Book Read Free

Hiroku

Page 21

by Laura Lascarso


  “Yeah, and the things we did…” He shakes his head as though he’d like to erase it from his memory. “I’m not that way, Hiroku.”

  It sounds like he’s trying to convince himself of it. Also, we didn’t do “things” just one “thing,” and I’d already promised never to mention it.

  “Right,” I say, then wonder if Ryan is in denial, and this is his way of dealing with it, by pretending I never existed. Me, the great temptress, the body that everyone wants to fuck. I shouldn’t take it so personally, but it never feels good to get rejected by someone you care about.

  “Well, I’d better get back to my room before they realize I’m gone.” I back away toward the door, determined not to put my own drama on Ryan’s shoulders.

  “Good luck out there, Hiroku,” Ryan says as his parting words.

  “Yeah, man. You too.”

  Later, alone in my room, I remember when I first came to New Vistas and memorized the sound of Ryan’s snoring as a way to be comforted in this sterile, cold environment. The way in which I latch onto others’ steady ways in an attempt to steady myself. Always relying on someone else to fill in the gaps and make up for my own deficiencies.

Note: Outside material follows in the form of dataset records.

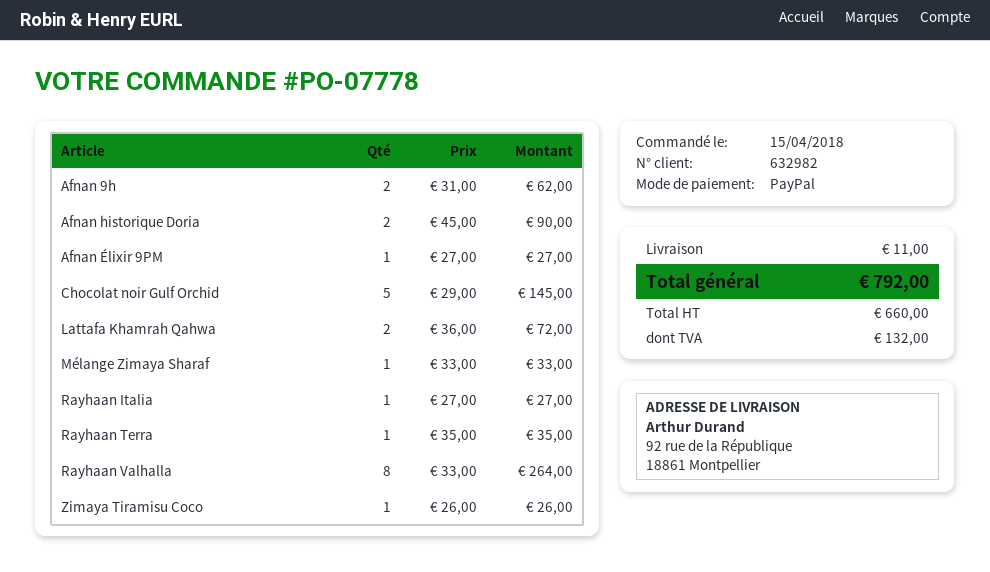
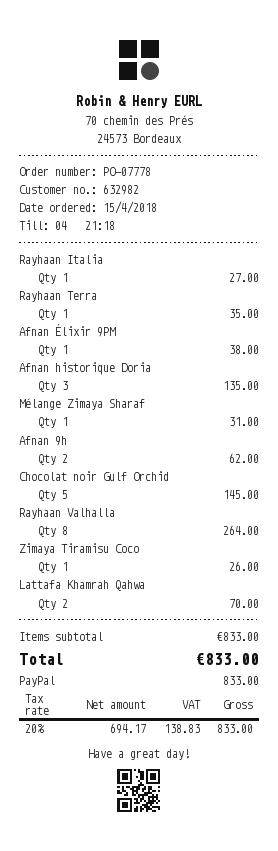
Afnan historique Doria: 2 for 90.00 -> 3 for 135.00
Afnan Élixir 9PM: 1 for 27.00 -> 1 for 38.00
Lattafa Khamrah Qahwa: 2 for 72.00 -> 2 for 70.00
Mélange Zimaya Sharaf: 1 for 33.00 -> 1 for 31.00
shipping: 11.00 -> none
net: 660.00 -> 694.17
tax: 132.00 -> 138.83
total: 792.00 -> 833.00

  I hope wherever Ryan lands, he finds a way to make peace with himself.

  We live in a culture of vicious shame.

  Ain’t that the truth?

  THEN

  The morning after.

  I could go the rest of my life without experiencing another morning after. That night after Seth struck me, I curled into a ball on the plaid couch in Seth’s rehearsal garage, writhing and moaning from withdrawal. At some point in the early morning, I texted my mom to tell her I was pulling a double at Sam’s Club. I didn’t know what lies I’d have to spin if Seth didn’t show up.

  But he did show, pretty early for him and an hour or so before the band was scheduled to rehearse. He drew up the garage door with a shuddering groan and stood silhouetted by the stark morning light like that time at McKinney Falls when I thought him to be far more benevolent. He came inside and stared down at me, looking more tired than remorseful.

  “I lost my shit.” He sat down next to where I was huddled and placed a hand on my hip.

  It wasn’t even close to an apology, but it was probably as good as I was going to get. I also wasn’t in the position to be making demands.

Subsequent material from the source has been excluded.